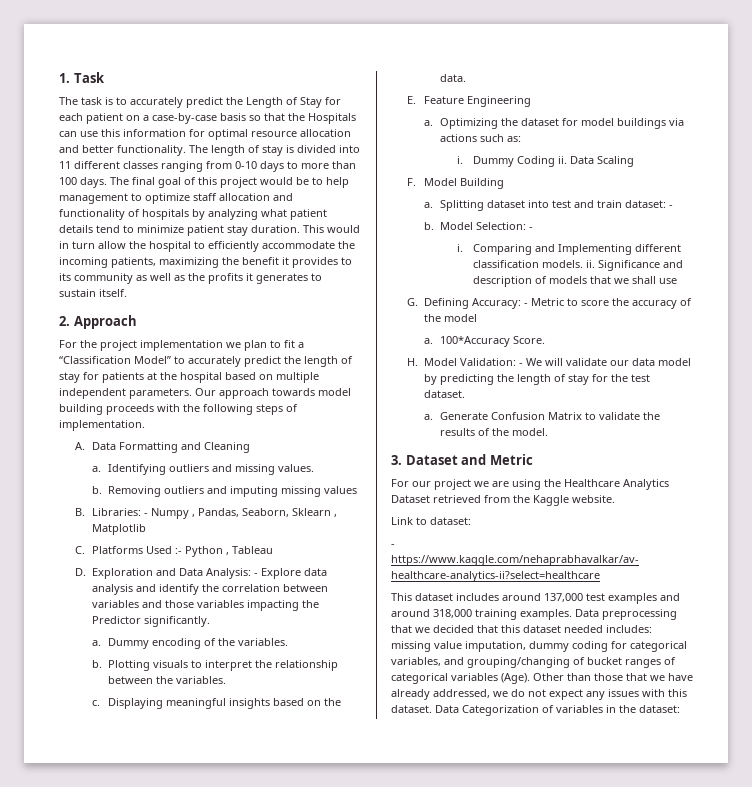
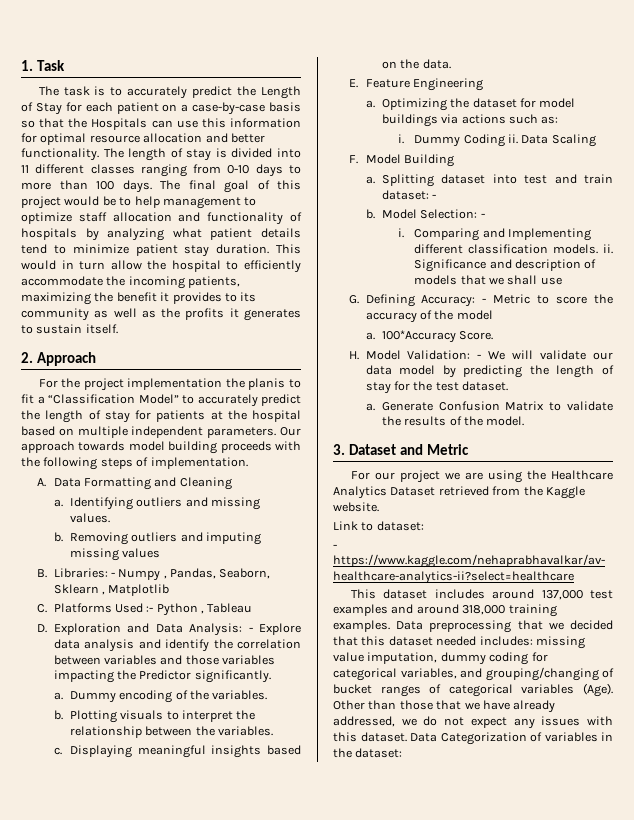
- For the project implementation we plan to fit a “Classification Model” to accurately predict the length of stay for patients at the hospital based on multiple independent parameters.
+ For the project implementation the planis to fit a “Classification Model” to accurately predict the length of stay for patients at the hospital based on multiple independent parameters.

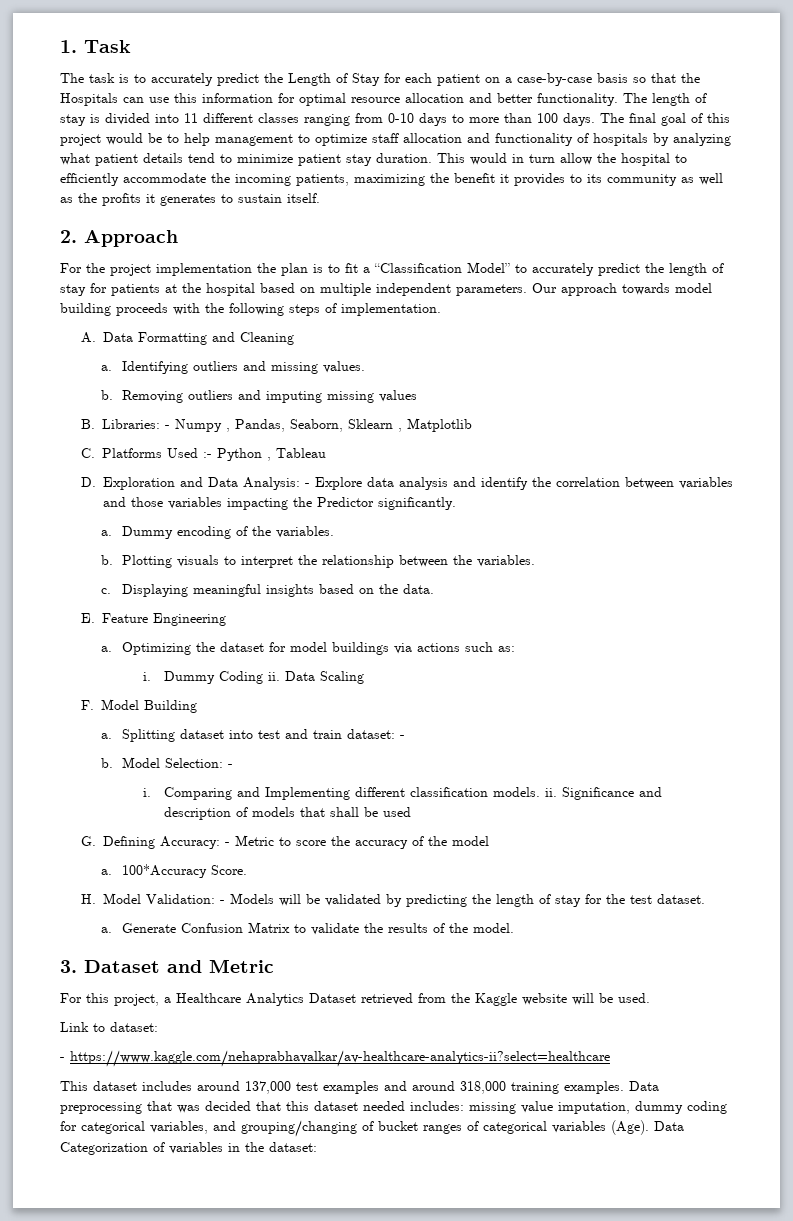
- For the project implementation the planis to fit a “Classification Model” to accurately predict the length of stay for patients at the hospital based on multiple independent parameters.
+ For the project implementation the plan is to fit a “Classification Model” to accurately predict the length of stay for patients at the hospital based on multiple independent parameters.
- Significance and description of models that we shall use
+ Significance and description of models that shall be used
- H. Model Validation: - We will validate our data model by predicting the length of stay for the test dataset.
+ H. Model Validation: - Models will be validated by predicting the length of stay for the test dataset.
- For our project we are using the Healthcare Analytics Dataset retrieved from the Kaggle website.
+ For this project, a Healthcare Analytics Dataset retrieved from the Kaggle website will be used.
- Data preprocessing that we decided that this dataset needed includes: missing value imputation, dummy coding for categorical variables, and grouping/changing of bucket ranges of categorical variables (Age).
+ Data preprocessing that was decided that this dataset needed includes: missing value imputation, dummy coding for categorical variables, and grouping/changing of bucket ranges of categorical variables (Age).
- Other than those that we have already addressed, we do not expect any issues with this dataset.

= Action item =
Return an exact copy of only the lines from the one with "preprocessing that was" through the end of the listing above, both included.

= Solution to this task =
+ Data preprocessing that was decided that this dataset needed includes: missing value imputation, dummy coding for categorical variables, and grouping/changing of bucket ranges of categorical variables (Age).
- Other than those that we have already addressed, we do not expect any issues with this dataset.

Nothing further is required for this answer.